演 目
怪談『牡丹燈篭』
観劇日時/07.6.5
劇団名/松竹製作 深川公演
原作/三遊亭圓朝
脚本/大西信行
演出/戌井市郎
美術/織田音也・中嶋正留
照明/古川幸夫
効果/秦和夫・秦大介
立師/尾上菊十郎
邦楽/稀音家政吉次
所作指導/菊若亮太郎
演出補/黒木仁
舞台監督/古山昌克・中島幸則
制作協力/大迫辰己・佐野葎子・日高義則
制作/松本康男・村上具子・本田景久
劇場/深川市 文化交流施設「み・らい」

自滅する欲望と野望

 『地獄八景亡者戯』に続いて落語ネタであった。人情噺の中の怪談というジャンルに属し、人情噺は芝居になっているものが多い。
だが僕は落語では、人情噺よりは断然として滑稽噺といわれる、能天気で気軽でオバカさんで、それでいて正義感の強い庶民のバカ話のほうが圧倒的に好きである。
この『牡丹燈篭』は話が複雑で三つのストーリィが絡まっている。まず第一が、若い二人の荻原新三郎・お露(=井上恭太・石原舞子)の純愛にまつわる悲恋の死。二番目がおそらく主題で、この若い二人を犠牲にして金を取り成り上がる中年夫婦の伴造・お峯(=前田吟・水谷八重子)の強欲と裏切りと自滅。そしてこの若い恋人たちを利用して我欲を通そうとするが、やはり自滅する若い二人よりもやや年配の強欲だが弱気なカップルの宮野辺源次郎・お国(=川野太郎・坂口良子)。
こう観てくると、やはりこの芝居は欲望と野望と裏切りと自滅のペシミックな世界だ。人間の業の切なさを展開する、見ていて寂しくなるような世界だった。
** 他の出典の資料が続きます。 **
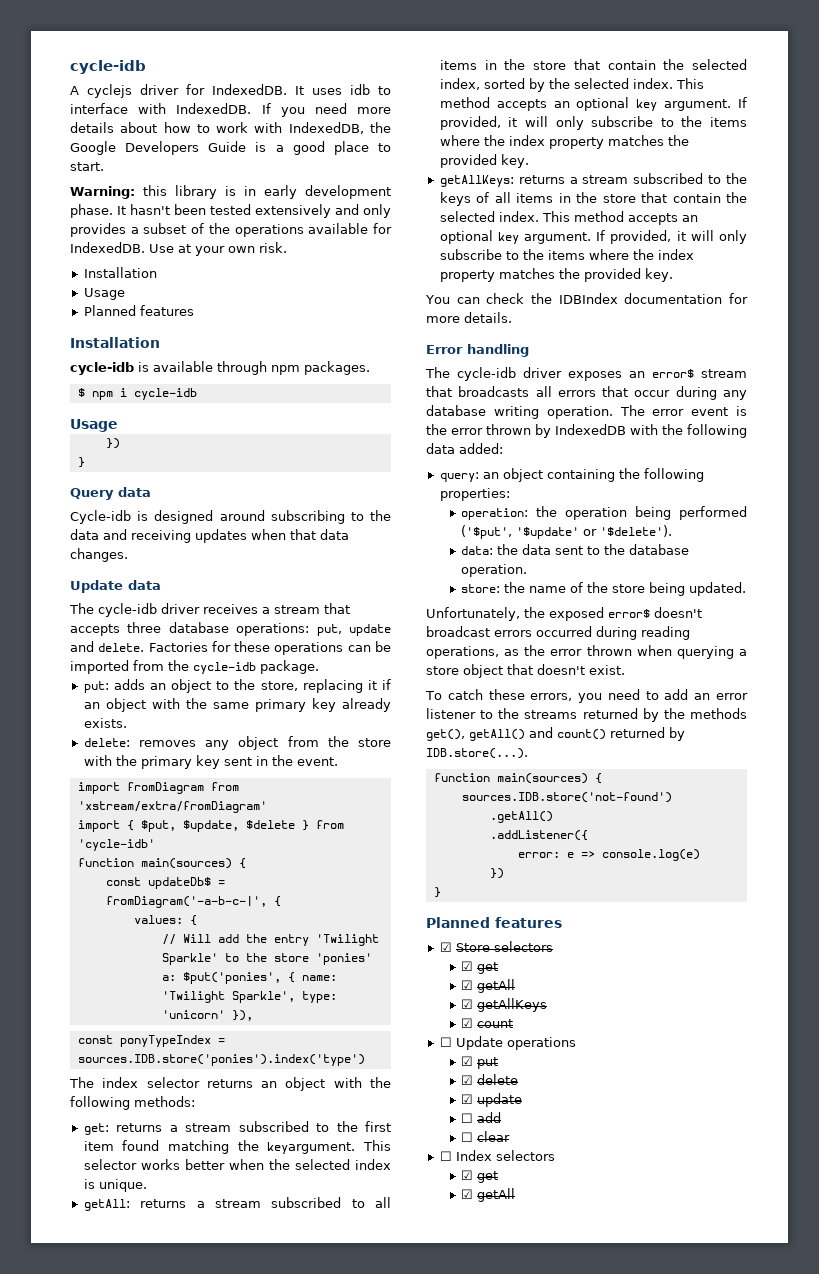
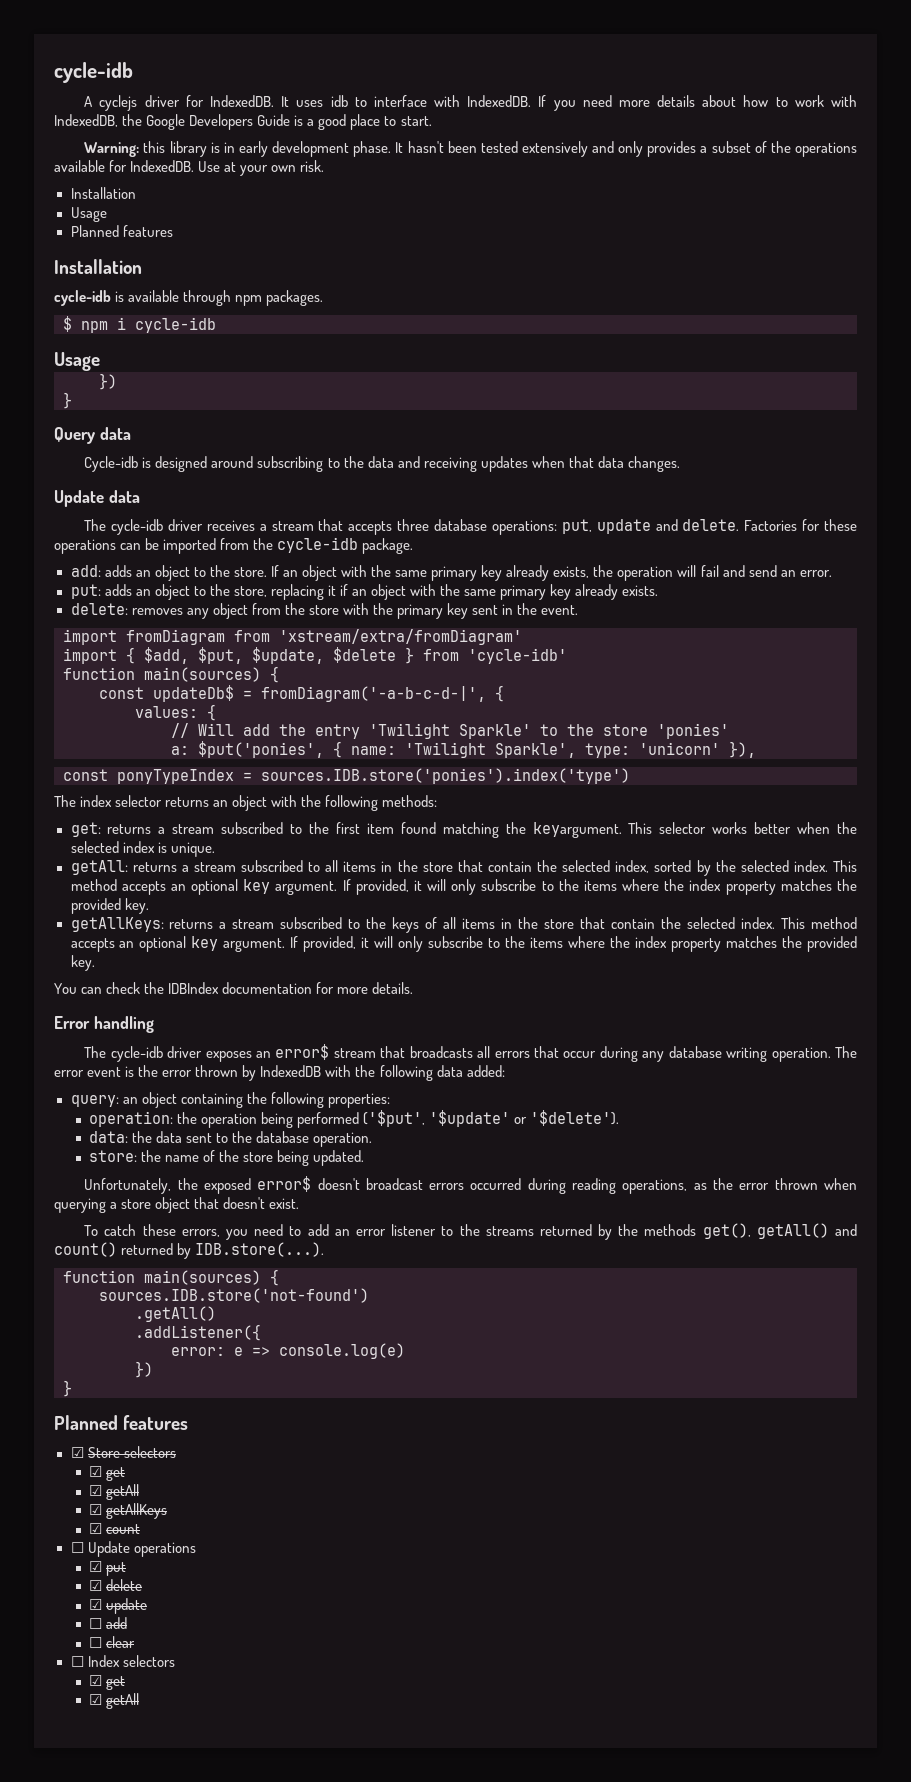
(319, 667) none -> [70,565,832,581] // add: adds an object to the store. If an object with the same primary key already exists, the operation will fail and send an error.
(134, 825) none -> [144,647,189,664] $add,
[105,896,267,908] fromDiagram('-a-b-c-|', -> [261,686,486,702] fromDiagram('-a-b-c-d-|',

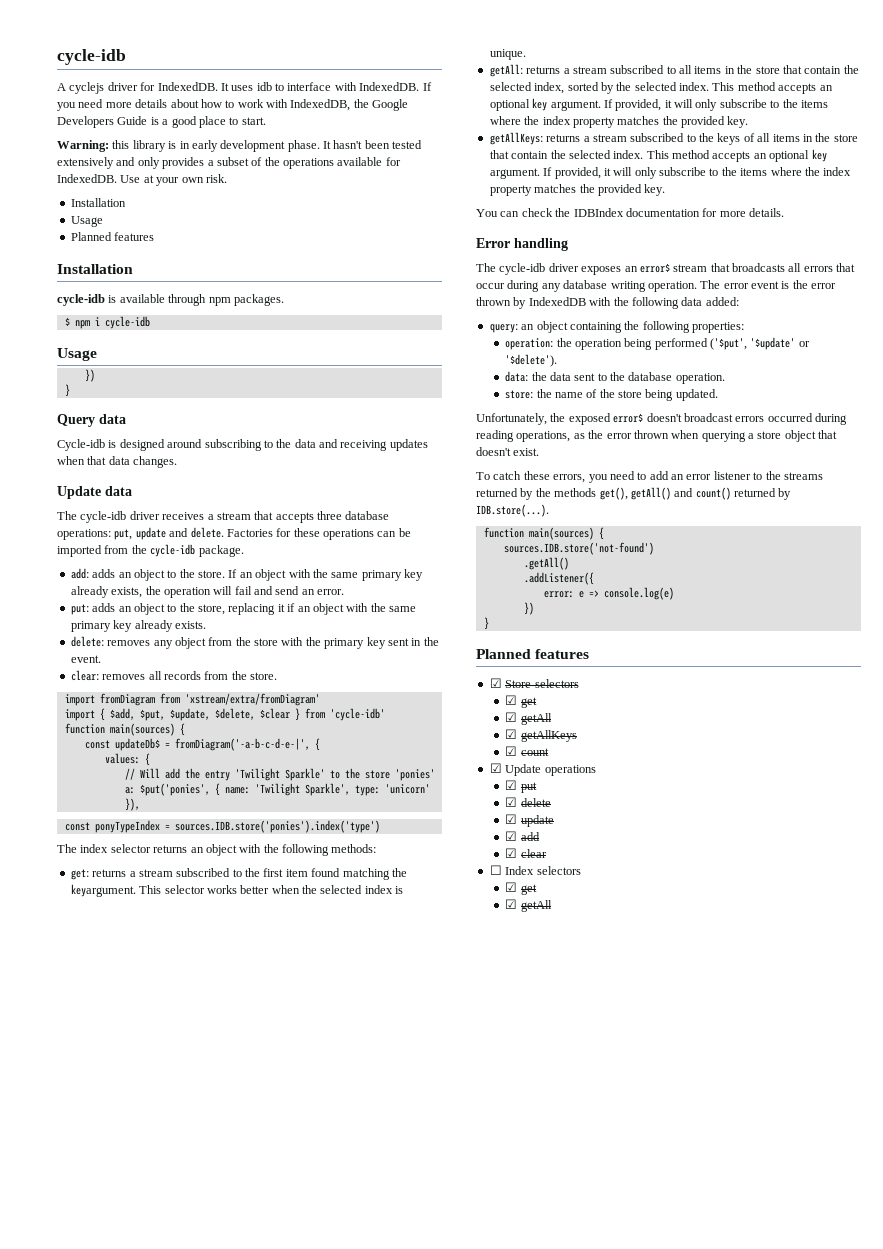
(579, 610) none -> [70,670,277,681] // clear: removes all records from the store.
[333,647,396,663] $delete -> [214,708,290,720] $delete, $clear
[261,686,486,702] fromDiagram('-a-b-c-d-|', -> [174,738,310,751] fromDiagram('-a-b-c-d-e-|',
[70,1542,84,1553] ☐ -> [489,763,502,773] ☑
[89,1618,103,1629] ☐ -> [505,831,518,841] ☑
[89,1637,103,1648] ☐ -> [505,848,518,858] ☑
日本の伝統芸能である歌舞伎や落語の中に、このテーマが根強く引き継がれているのがよくわかる。
元が落語であることと、話が複雑なのでプロローグは圓朝自身が出演して、お露と新三郎の馴れ初めを語る。これは判りやすくて巧い処理だ。ただし圓朝役の役者(=坂部文昭)がよっぽど落語家として噺が巧くないと白ける。
われわれは圓朝の本物を知らないわけだから、比較のしようがないが、今日の圓朝は端整な感じで、もっと余裕をもった老練なイメージとはちょっと違ったかなという印象だった。
2幕10場をどんどん装置を転換して、いかにも商業劇場らしい雰囲気を作っていたが、演技中に裏で転換のための雑音が激しく気になった。
ラストにもう一度、圓朝が登場し、フアンの紳士淑女から文明開化の世の中になっても、人間の中の暗い部分は変わらないのだから怪談を続けてと励まされる。これはちょっと蛇足であったようだ。
さすがに怪談の場面は判っていてもヒヤリとして、自分自身や自分にまつわる人々の弱さが痛感され、一人住まいの我が家に帰っても自分は悪いことはしていないという自信はあるのに、どこか自分の知らないところで何かをしているのではないかと思うと、暗い部屋が怖かったくらいだった。
帰宅後、六代目・三遊亭円生・口演の『牡丹燈篭』をもう一度聴いてみた。全編4時間もかかるし、これはライブじゃなく客のいないスタジオ録音なので面白さは半減する。
やはりライブでないと、落語の真の面白さは感じられないと思うのだ。円生は完全主義者だからこうなったんだろうが、研究者には良いかも知れないが、愛好者には味気ない。